Nella traiettoria del teatro di Del Bono La menzogna, rappresentata all’Argentina, costituisce un’altra pagina rivolta alla ricerca delle cause dalle quali derivano violenze, abusi, falsità di una società incapace di trarre dalle ricchezze che produce un minimo di rapporti solidali. Egli pone allora l’attenzione sulle condizioni reali delle persone sofferenti, degli esclusi, delle vittime di tragedie provocate dall’incuria, dalla superficialità.
E questa volta sono al centro del suo spettacolo gli operai morti nella fabbrica torinese della Tyssen–Krupp lo scorso anno, a riprova della distanza tra le esigenze di vita di quei lavoratori ed il comportamento delle imprese scarsamente attente alle necessità elementari per la sicurezza dei dipendenti. Una tragedia che ha scosso tante coscienze, e un artista come Del Bono ha sentito doveroso dedicare, al di là d’ogni pietismo, questa creazione a quegli uomini bruciati in una sorta di abbandono fatale.
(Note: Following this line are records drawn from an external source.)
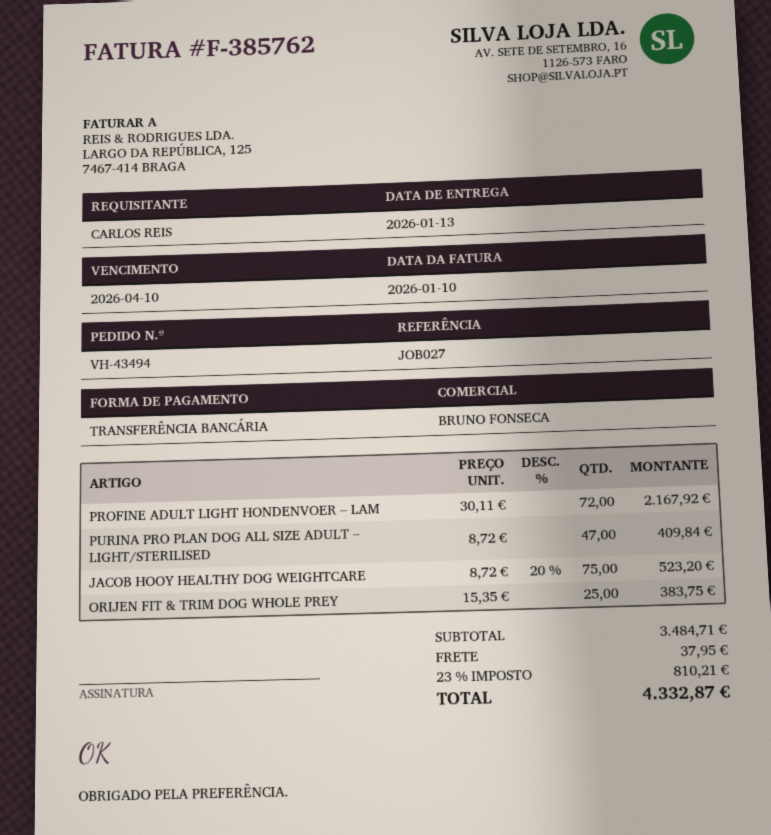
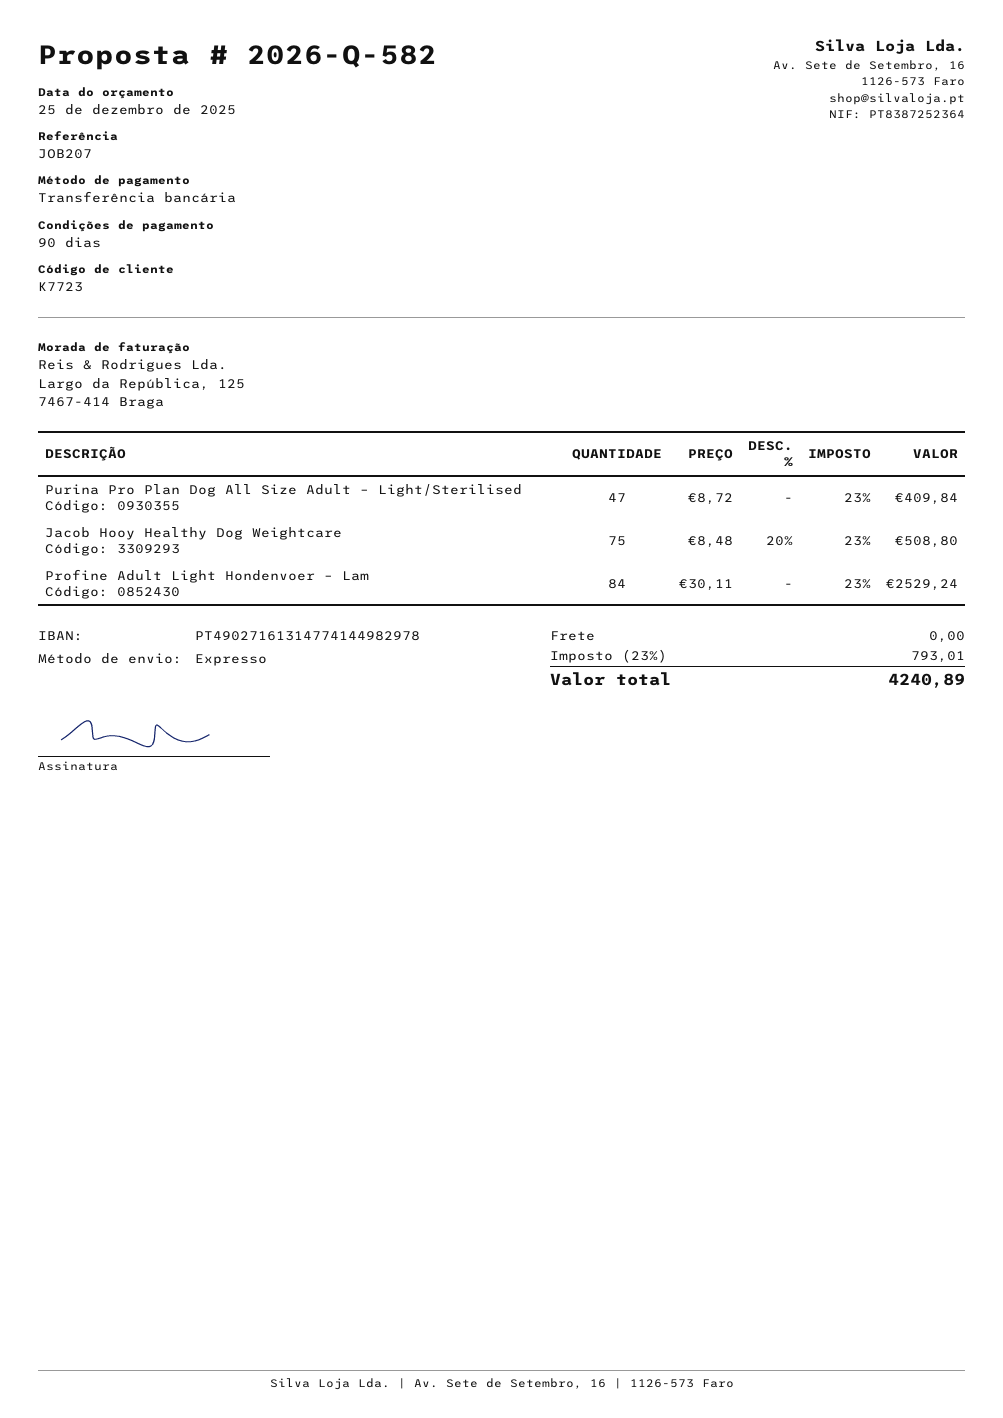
reference: JOB027 -> JOB207
PROFINE ADULT LIGHT HONDENVOER – LAM: 72 x 30.11 = 2167.92 -> 84 x 30.11 = 2529.24
JACOB HOOY HEALTHY DOG WEIGHTCARE: 75 x 8.72 - 20% = 523.20 -> 75 x 8.48 - 20% = 508.80
ORIJEN FIT & TRIM DOG WHOLE PREY: 25 x 15.35 = 383.75 -> none
shipping: 37.95 -> 0.00
tax: 23% = 810.21 -> 23% = 793.01
total: 4332.87 -> 4240.89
La costruzione scenica evoca negli approntamenti tecnici, nelle strutture il ferro del materiale utilizzato ed il fuoco emanante dagli strumenti per la lavorazione quotidiana. In quell’inferno gli operai hanno trovato la morte, espressa in movimenti di danza scandita dai gesti quotidiani che quel giorno fatale preparavano una fine inattesa certamente ma che, nella mente dell’autore, è invece il frutto dei tanti errori di un sistema di produzione incurante delle vere e primarie necessità di vita. La menzogna alla quale allude il titolo è allora l’archetipo ideologico dal quale discendono le conseguenze ingiuste, pagate a prezzo dell’incendio di quei corpi. Ma sulla scena gli eventi richiamati non offrono quella incisività indispensabile a dare vigore all’idea creativa.
I corpi sono in effetti i veri protagonisti di questa opera drammatica, tanto è vero che presto vediamo, dopo le sembianze degli operai destinati alla tragica vita, i corpi di donne, massacrate da una cultura di violenza, lo sfruttamento della femminilità. Altre persone escluse, colpite. E Del Bono, per denunciare con forza siffatti abusi a danno degli esseri umani, evoca letterariamente brani onirici, dai quali traspare la continuità irriducibile appunto delle menzogne che mascherano la realtà e, pertanto egli tiene a dichiarare il proprio sentimento di insopportabilità di fronte a simili fenomeni. Il dolore così domina ininterrottamente la scena e allo spettatore non resta che prenderne atto.
Resta da chiedersi sino a quale punto le immagini anonime, non sorrette da una autenticità di comportamenti individuabili, siano in grado di manifestare compiutamente gli intendimenti di un autore che già in altri testi ha rivelato la sua qualità di scrutatore degli inconsci che vivono nella mente di tante persone. L’impressione di un eccesso di astrazione in quelle immagini oniriche – così definite nello stesso programma di sala – rischia di disperdere i contenuti vivi della creazione spettacolare, alla quale lo stesso ideatore del testo ha cercato di dare forza mediante una regia stringente.
La recitazione degli attori è stata rigorosa nei gesti – punti determinanti della rappresentazione – secondo il pensiero dell’autore, e su questo piano il susseguirsi delle scene attrae lo spettatore, colpito però più dalla provocazione surreale che non dalla riconoscibilità del significato dei singoli atti. L’impegno creativo dispiegato è confortato dalla esecuzione degli eventi teatrali che vogliono offrire una suggestione visiva, anche se resta più il senso di fredda constatazione di un accadimento orribile che non lo svelamento di quella menzogna alla quale tutti non possiamo non opporci.